Feature Engineering Diagram: time domain and time-frequency domain


Surface electromyography (sEMG) has been proven competent and reliable to recognize speech musculature movement patterns. In other words, we can understand what a person prepares to say by collecting sEMG signals around the mouth. Therefore, sEMG-based Mime Speech Recognition (MSR) is a potential technique for human-machine interaction within noisy surroundings as well as the application of helping dysarthric patients.

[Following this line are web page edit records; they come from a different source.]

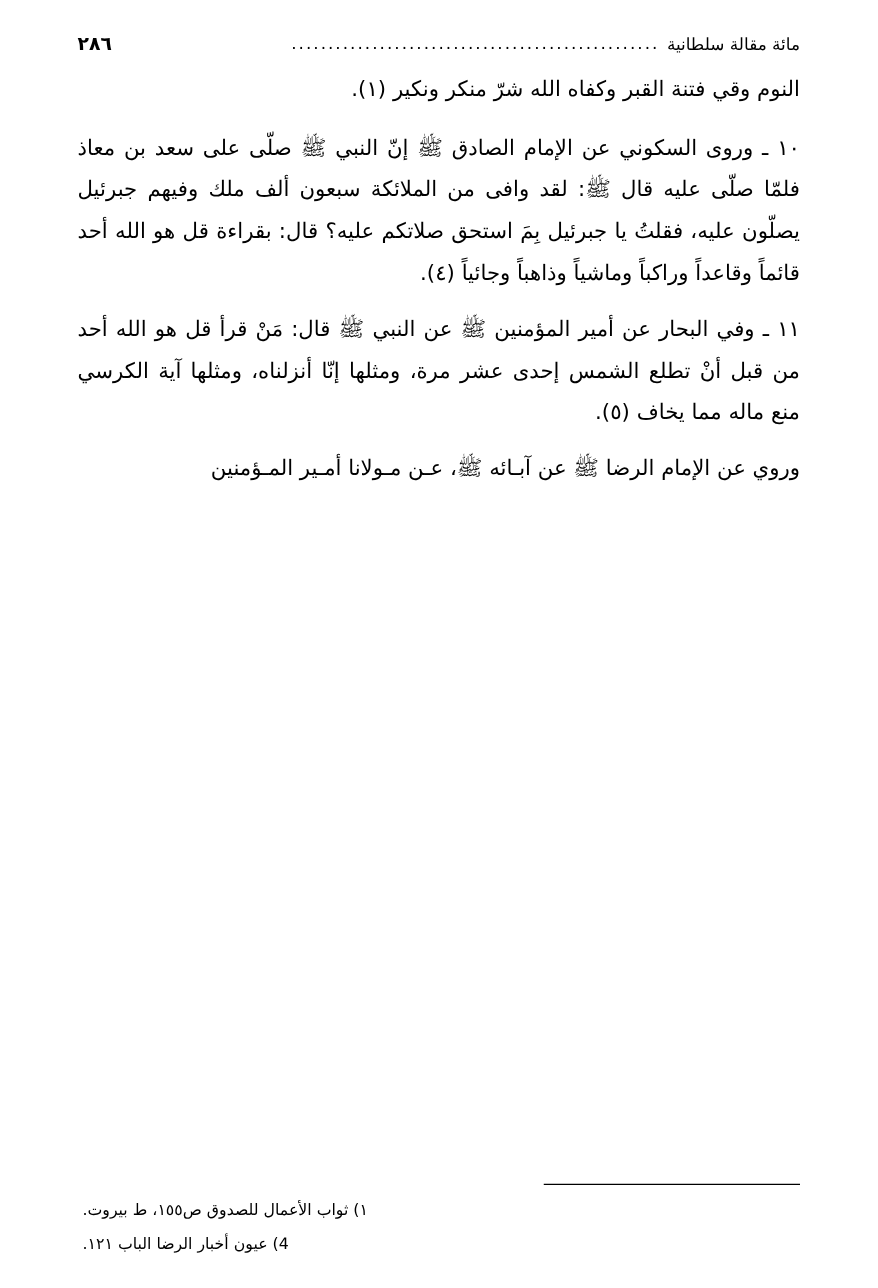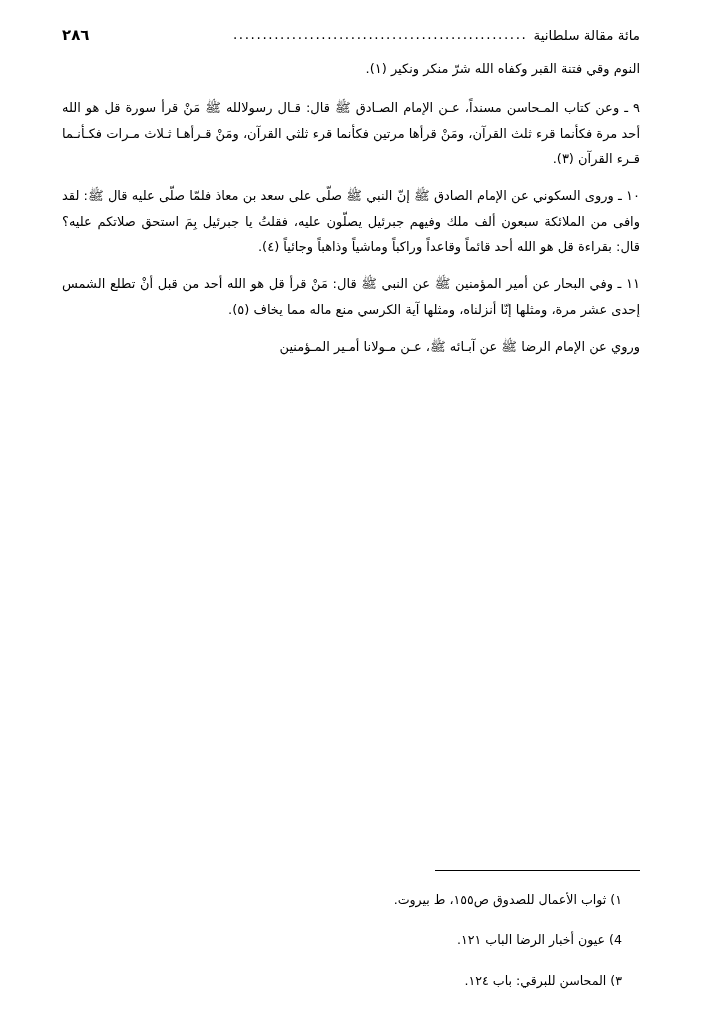"النوم وقي فتنة القبر وكفاه" .body { font-size: 13px -> 17px }
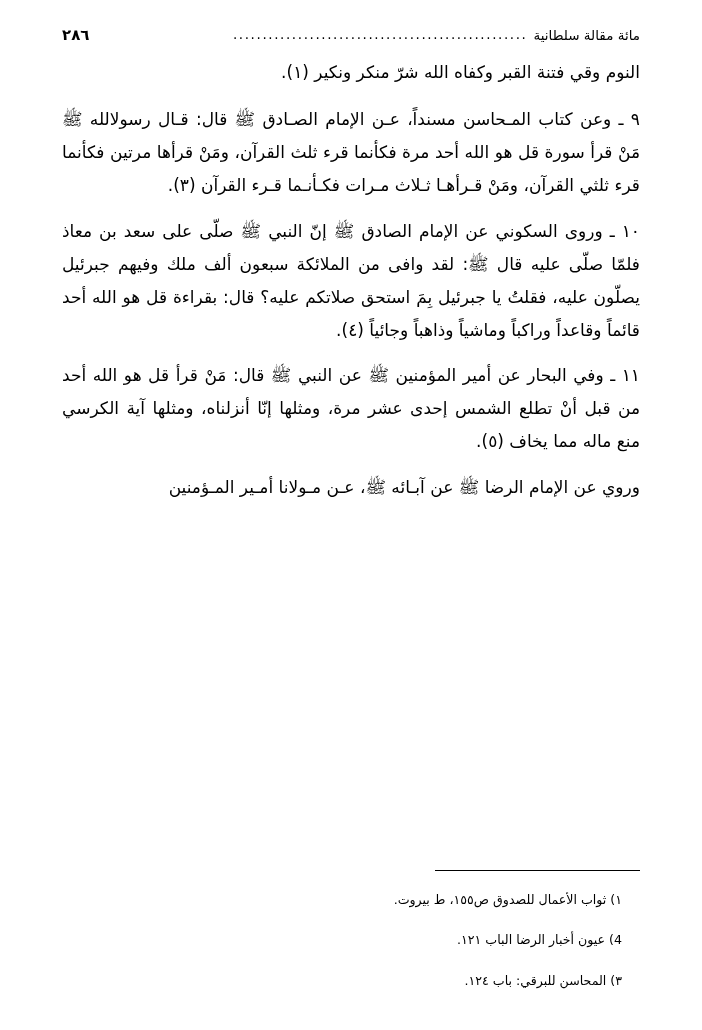"٩ ـ وعن كتاب المـحاسن" p.para { html: <p>٩ ـ وعن كتاب المـحاسن مسنداً، عـن الإمام الصـادق ﷺ قال: قـال رسولالله ﷺ مَنْ قرأ سورة قل هو الله أحد مرة فكأنما قرء ثلث القرآن، ومَنْ قرأها مرتين فكأنما قرء ثلثي القرآن، ومَنْ قـرأهـا ثـلاث مـرات فكـأنـما قـرء القرآن (٣).</p> -> none }
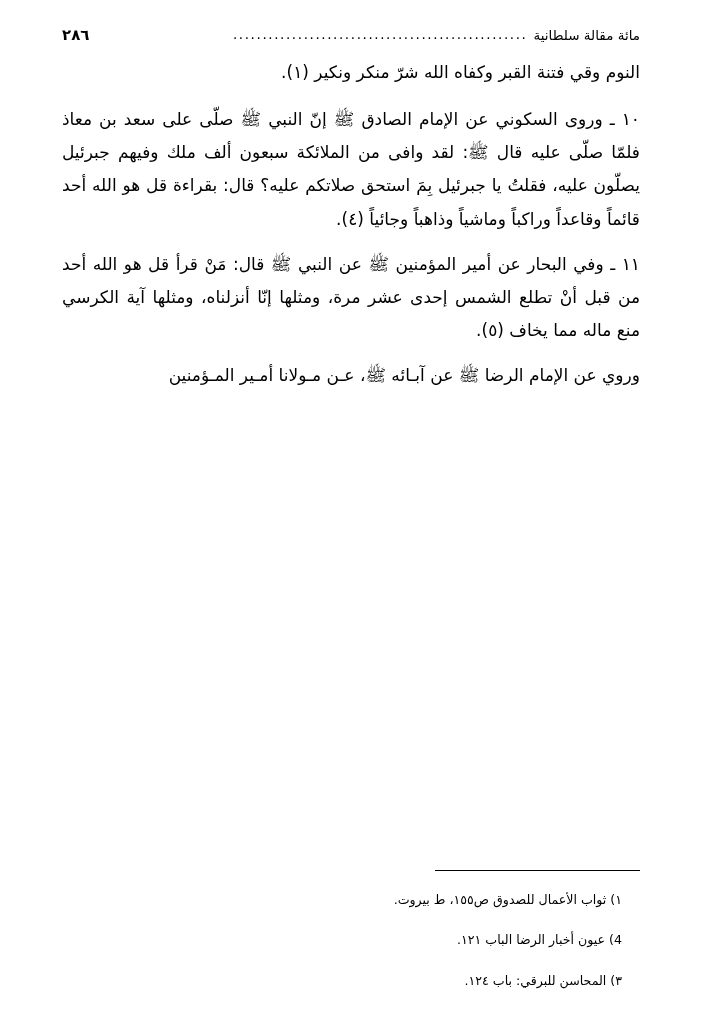"١) ثواب الأعمال للصدوق ص١٥٥،" .fn { margin: 18px -> 4px; text-align: right -> left }
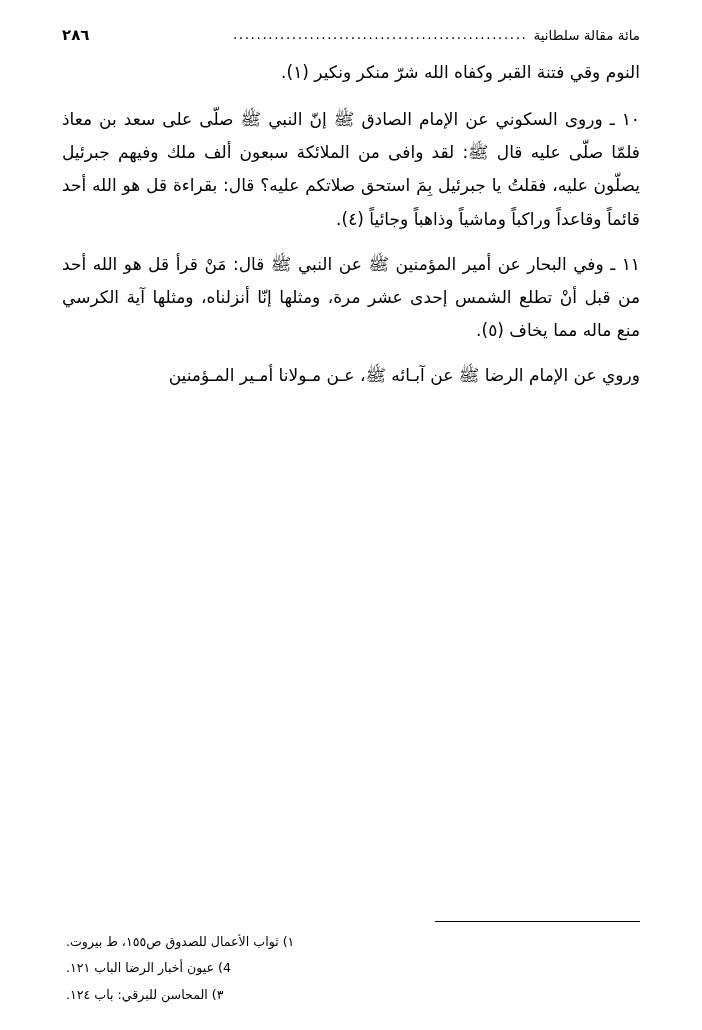"٣) المحاسن للبرقي: باب ١٢٤." p.fn { html: <p>٣) المحاسن للبرقي: باب ١٢٤.</p> -> none }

In this paper, we introduce multi-layer Bidirectional Long Short-Term Memory (BLSTM) networks with attention mechanism as a classifier for MSR, and verify it in the data set collected by ourselves. Six-channel sEMG signals are firstly acquired from elaborately selected facial muscles. Short-time Fourier Transform (STFT) and Convolutional Neural Networks (CNN) are utilized to extract time-frequency domain feature maps, replacing the handcrafted features in classic methods. The second phase of recognition process lies in the designed classifier. This classification system achieves over 97% accuracy in the fourclass MSR task, significantly surpassing simple CNN and LSTM methods. Such result also indicates that excellent MSR results can be achieved without relying on handcrafted signal features.